Front-end code change data
________________________________________
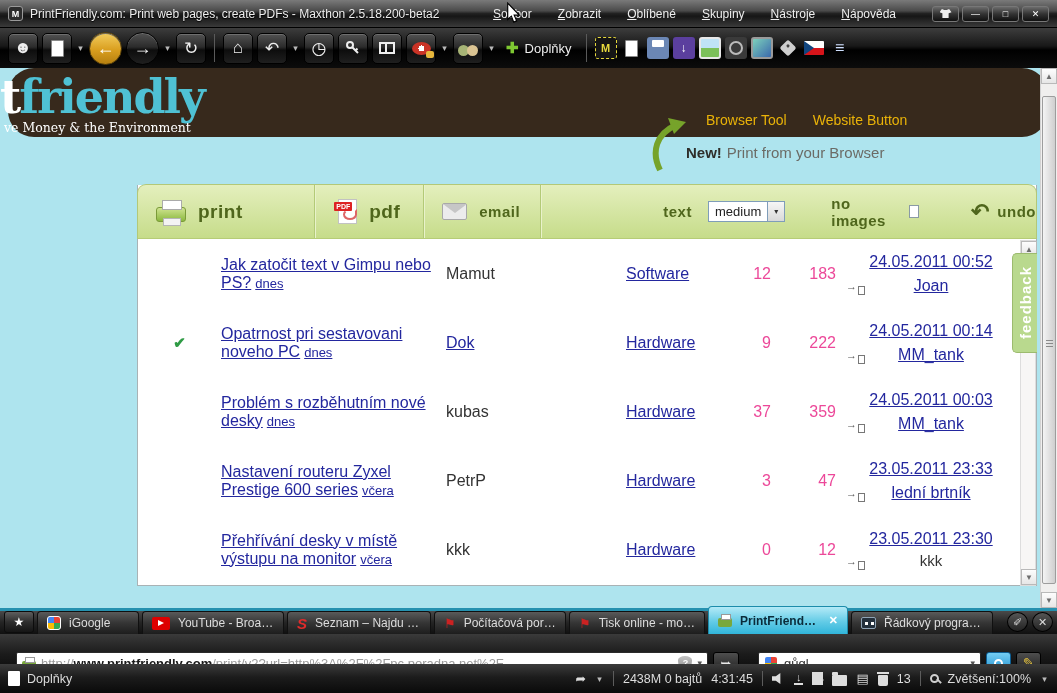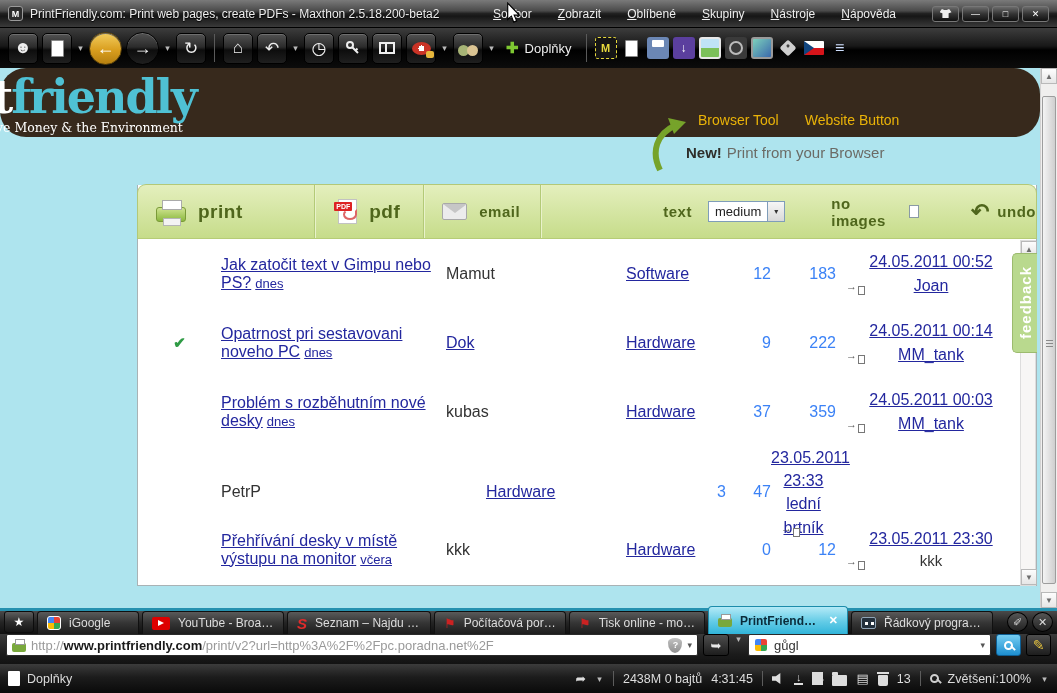--- a/index.html
+++ b/index.html
@@ -58,21 +58,21 @@
   .splitic::after{ content:""; position:absolute; left:4px; top:0; bottom:0; width:2px; background:#eee; }
   .eyeic{ width:19px; height:13px; border-radius:50%; background:radial-gradient(circle at 50% 50%,#fff 0 3px,#c93326 3px 100%); position:relative; }
   .eyeic::after{ content:""; position:absolute; right:-3px; bottom:-3px; width:8px; height:7px; background:#e7b73c; border-radius:2px; }
   .pplic{ position:relative; width:22px; height:15px; }
   .pplic::before{ content:""; position:absolute; left:1px; bottom:0; width:11px; height:11px; border-radius:50%; background:#a7b476; }
   .pplic::after{ content:""; position:absolute; right:1px; bottom:0; width:11px; height:11px; border-radius:50%; background:#dbc493; }
 
   
   .content{ position:absolute; left:0; top:68px; width:1057px; height:540px; background:#aee4ee; }
   .viewport{ position:absolute; left:0; top:0; width:1040px; height:520px; overflow:hidden; background:#aee4ee; }
-  .brown{ position:absolute; left:0; top:0; width:1040px; height:69px; background:#37291c;border-radius:26px; }
+  .brown{ position:absolute; left:8px; top:0; width:1040px; height:69px; background:#37291c;border-radius:26px; }
   .logo{ position:absolute; left:-8px; top:2px; font-family:"DejaVu Serif",serif; font-weight:bold;
          font-size:46px; letter-spacing:-2px; }
   .logo .lw{ color:#fff; } .logo .lt{ color:#4fc1d4; }
   .tagline{ position:absolute; left:-4px; top:52px; color:#fff; font-family:"DejaVu Serif",serif; font-size:12.5px; }
   .pfnav{ position:absolute; top:44px; left:698px; display:flex; gap:26px; }
   .pfnav span{ color:#eab308; font-size:14px; }
   .newline{ position:absolute; left:686px; top:76px; font-size:15px; color:#6b6b66; }
   .newline b{ color:#2e2e2a; margin-right:5px; }
   .garrow{ position:absolute; left:650px; top:48px; }
 
@@ -104,21 +104,21 @@
 
   
   .ftable{ position:relative; height:345px; overflow:hidden; font-size:15px; }
   .frow{ display:grid; grid-template-columns:83px 225px 140px 140px 45px 65px 190px; align-items:center; height:69px; }
   .c-check{ text-align:center; color:#2f9b45; font-size:15px; font-weight:bold; }
   a.tlink{ color:#23279e; text-decoration:underline; font-size:16px; }
   a.when{ color:#23279e; text-decoration:underline; font-size:13px; margin-left:4px; }
   .c-author{ font-size:16px; color:#333; }
   .c-author.lnk{ color:#23279e; text-decoration:underline; }
   .c-cat a{ color:#23279e; text-decoration:underline; font-size:16px;margin-left:40px; }
-  .c-replies,.c-views{ text-align:right; color:#3b82f6; font-size:16px; }
+  .c-replies,.c-views{ text-align:right; color:#ec4899; font-size:16px; }
   .c-date{ position:relative; text-align:center; line-height:1.45; }
   .c-date a{ color:#23279e; text-decoration:underline; font-size:16px; }
   .c-date .lu.pln{ color:#333; text-decoration:none; }
   .goto{ position:absolute; left:10px; bottom:2px; color:#555; font-size:11px; display:flex; align-items:flex-end; gap:1px; }
   .mini-page{ display:inline-block; width:7px; height:9px; border:1px solid #777; background:#fff; }
 
   
   .feedback{ position:absolute; left:1012px; top:185px; width:25px; height:100px; background:#b9d98e;
     border:1px solid #9cbb6e; border-right:none; border-radius:5px 0 0 5px; display:flex; align-items:center; justify-content:center; }
   .feedback span{ writing-mode:vertical-rl; transform:rotate(180deg); color:#fff; font-weight:bold; font-size:15px; letter-spacing:1px; }
@@ -160,21 +160,21 @@
   .yt::after{ content:""; border-left:6px solid #fff; border-top:3.5px solid transparent; border-bottom:3.5px solid transparent; }
   .sez{ color:#e02b2b; font-weight:bold; font-size:15px; font-style:italic; flex:none; }
   .redflag{ color:#c22; font-size:13px; flex:none; }
   .mini-printer{ position:relative; width:14px; height:9px; background:#79a83c; border-radius:2px; margin-top:4px; flex:none; }
   .mini-printer::before{ content:""; position:absolute; top:-4px; left:3px; width:8px; height:4px; background:#fff; border:1px solid #999; }
   .robot{ width:15px; height:12px; background:#23303c; border:1px solid #8fa3b5; border-radius:2px; position:relative; flex:none; }
   .robot::before{ content:""; position:absolute; left:3px; top:4px; width:3px; height:3px; background:#fff; box-shadow:6px 0 0 #fff; }
 
   
   .addrbar{ position:absolute; left:0; top:634px; width:1057px; height:40px;
-    background:linear-gradient(#3a3a3a,#1b1b1b 50%,#0a0a0a); display:flex; align-items:flex-start; padding:0 6px; gap:5px; }
+    background:linear-gradient(#3a3a3a,#1b1b1b 50%,#0a0a0a); display:flex; align-items:flex-end; padding:0 16px; gap:5px; }
   .urlfield{ width:692px; height:22px; background:#fff; border:1px solid #2a2a2a; border-radius:2px;
     display:flex; align-items:center; padding:0 5px; font-size:13px; gap:5px; }
   .urltxt{ white-space:nowrap; overflow:hidden; }
   .urltxt .gray{ color:#9a9a9a; } .urltxt .dom{ color:#1a1a1a; font-weight:bold; }
   .shield{ margin-left:auto; width:14px; height:15px; background:linear-gradient(#c2c2c2,#8f8f8f);
     border-radius:7px 7px 7px 7px/4px 4px 10px 10px; color:#fff; font-size:9px; font-weight:bold;
     display:flex; align-items:center; justify-content:center; }
   .fieldcaret{ color:#555; font-size:9px; }
   .gobtn{ width:26px; height:22px; border-radius:3px; background:linear-gradient(#4e4e4e,#1d1d1d);
     border:1px solid #000; color:#e8e8e8; font-size:13px; display:flex; align-items:center; justify-content:center; }
@@ -382,20 +382,21 @@
               <a class="lu">MM_tank</a>
               <span class="goto">
                   <span>→</span>
                   <span class="mini-page"></span>
                 </span>
             </div>
           </div>
 
           <div class="frow">
             <div class="c-check"></div>
+            <div class="c-title"><a class="tlink">Nastavení routeru Zyxel Prestige 600 series</a><a class="when">včera</a></div>
             <div class="c-author pln">PetrP</div>
             <div class="c-cat"><a>Hardware</a></div>
             <div class="c-replies">3</div>
             <div class="c-views">47</div>
             <div class="c-date">
               <a class="dt">23.05.2011 23:33</a><br>
               <a class="lu">lední brtník</a>
               <span class="goto">
                   <span>→</span>
                   <span class="mini-page"></span>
________________________________________
### YOUR OBJECTIVE:
The records, exactly as written but without images, should be returned.

### RESPONSE TO THIS EXERCISE:
--- a/index.html
+++ b/index.html
@@ -58,21 +58,21 @@
   .splitic::after{ content:""; position:absolute; left:4px; top:0; bottom:0; width:2px; background:#eee; }
   .eyeic{ width:19px; height:13px; border-radius:50%; background:radial-gradient(circle at 50% 50%,#fff 0 3px,#c93326 3px 100%); position:relative; }
   .eyeic::after{ content:""; position:absolute; right:-3px; bottom:-3px; width:8px; height:7px; background:#e7b73c; border-radius:2px; }
   .pplic{ position:relative; width:22px; height:15px; }
   .pplic::before{ content:""; position:absolute; left:1px; bottom:0; width:11px; height:11px; border-radius:50%; background:#a7b476; }
   .pplic::after{ content:""; position:absolute; right:1px; bottom:0; width:11px; height:11px; border-radius:50%; background:#dbc493; }
 
   
   .content{ position:absolute; left:0; top:68px; width:1057px; height:540px; background:#aee4ee; }
   .viewport{ position:absolute; left:0; top:0; width:1040px; height:520px; overflow:hidden; background:#aee4ee; }
-  .brown{ position:absolute; left:0; top:0; width:1040px; height:69px; background:#37291c;border-radius:26px; }
+  .brown{ position:absolute; left:8px; top:0; width:1040px; height:69px; background:#37291c;border-radius:26px; }
   .logo{ position:absolute; left:-8px; top:2px; font-family:"DejaVu Serif",serif; font-weight:bold;
          font-size:46px; letter-spacing:-2px; }
   .logo .lw{ color:#fff; } .logo .lt{ color:#4fc1d4; }
   .tagline{ position:absolute; left:-4px; top:52px; color:#fff; font-family:"DejaVu Serif",serif; font-size:12.5px; }
   .pfnav{ position:absolute; top:44px; left:698px; display:flex; gap:26px; }
   .pfnav span{ color:#eab308; font-size:14px; }
   .newline{ position:absolute; left:686px; top:76px; font-size:15px; color:#6b6b66; }
   .newline b{ color:#2e2e2a; margin-right:5px; }
   .garrow{ position:absolute; left:650px; top:48px; }
 
@@ -104,21 +104,21 @@
 
   
   .ftable{ position:relative; height:345px; overflow:hidden; font-size:15px; }
   .frow{ display:grid; grid-template-columns:83px 225px 140px 140px 45px 65px 190px; align-items:center; height:69px; }
   .c-check{ text-align:center; color:#2f9b45; font-size:15px; font-weight:bold; }
   a.tlink{ color:#23279e; text-decoration:underline; font-size:16px; }
   a.when{ color:#23279e; text-decoration:underline; font-size:13px; margin-left:4px; }
   .c-author{ font-size:16px; color:#333; }
   .c-author.lnk{ color:#23279e; text-decoration:underline; }
   .c-cat a{ color:#23279e; text-decoration:underline; font-size:16px;margin-left:40px; }
-  .c-replies,.c-views{ text-align:right; color:#3b82f6; font-size:16px; }
+  .c-replies,.c-views{ text-align:right; color:#ec4899; font-size:16px; }
   .c-date{ position:relative; text-align:center; line-height:1.45; }
   .c-date a{ color:#23279e; text-decoration:underline; font-size:16px; }
   .c-date .lu.pln{ color:#333; text-decoration:none; }
   .goto{ position:absolute; left:10px; bottom:2px; color:#555; font-size:11px; display:flex; align-items:flex-end; gap:1px; }
   .mini-page{ display:inline-block; width:7px; height:9px; border:1px solid #777; background:#fff; }
 
   
   .feedback{ position:absolute; left:1012px; top:185px; width:25px; height:100px; background:#b9d98e;
     border:1px solid #9cbb6e; border-right:none; border-radius:5px 0 0 5px; display:flex; align-items:center; justify-content:center; }
   .feedback span{ writing-mode:vertical-rl; transform:rotate(180deg); color:#fff; font-weight:bold; font-size:15px; letter-spacing:1px; }
@@ -160,21 +160,21 @@
   .yt::after{ content:""; border-left:6px solid #fff; border-top:3.5px solid transparent; border-bottom:3.5px solid transparent; }
   .sez{ color:#e02b2b; font-weight:bold; font-size:15px; font-style:italic; flex:none; }
   .redflag{ color:#c22; font-size:13px; flex:none; }
   .mini-printer{ position:relative; width:14px; height:9px; background:#79a83c; border-radius:2px; margin-top:4px; flex:none; }
   .mini-printer::before{ content:""; position:absolute; top:-4px; left:3px; width:8px; height:4px; background:#fff; border:1px solid #999; }
   .robot{ width:15px; height:12px; background:#23303c; border:1px solid #8fa3b5; border-radius:2px; position:relative; flex:none; }
   .robot::before{ content:""; position:absolute; left:3px; top:4px; width:3px; height:3px; background:#fff; box-shadow:6px 0 0 #fff; }
 
   
   .addrbar{ position:absolute; left:0; top:634px; width:1057px; height:40px;
-    background:linear-gradient(#3a3a3a,#1b1b1b 50%,#0a0a0a); display:flex; align-items:flex-start; padding:0 6px; gap:5px; }
+    background:linear-gradient(#3a3a3a,#1b1b1b 50%,#0a0a0a); display:flex; align-items:flex-end; padding:0 16px; gap:5px; }
   .urlfield{ width:692px; height:22px; background:#fff; border:1px solid #2a2a2a; border-radius:2px;
     display:flex; align-items:center; padding:0 5px; font-size:13px; gap:5px; }
   .urltxt{ white-space:nowrap; overflow:hidden; }
   .urltxt .gray{ color:#9a9a9a; } .urltxt .dom{ color:#1a1a1a; font-weight:bold; }
   .shield{ margin-left:auto; width:14px; height:15px; background:linear-gradient(#c2c2c2,#8f8f8f);
     border-radius:7px 7px 7px 7px/4px 4px 10px 10px; color:#fff; font-size:9px; font-weight:bold;
     display:flex; align-items:center; justify-content:center; }
   .fieldcaret{ color:#555; font-size:9px; }
   .gobtn{ width:26px; height:22px; border-radius:3px; background:linear-gradient(#4e4e4e,#1d1d1d);
     border:1px solid #000; color:#e8e8e8; font-size:13px; display:flex; align-items:center; justify-content:center; }
@@ -382,20 +382,21 @@
               <a class="lu">MM_tank</a>
               <span class="goto">
                   <span>→</span>
                   <span class="mini-page"></span>
                 </span>
             </div>
           </div>
 
           <div class="frow">
             <div class="c-check"></div>
+            <div class="c-title"><a class="tlink">Nastavení routeru Zyxel Prestige 600 series</a><a class="when">včera</a></div>
             <div class="c-author pln">PetrP</div>
             <div class="c-cat"><a>Hardware</a></div>
             <div class="c-replies">3</div>
             <div class="c-views">47</div>
             <div class="c-date">
               <a class="dt">23.05.2011 23:33</a><br>
               <a class="lu">lední brtník</a>
               <span class="goto">
                   <span>→</span>
                   <span class="mini-page"></span>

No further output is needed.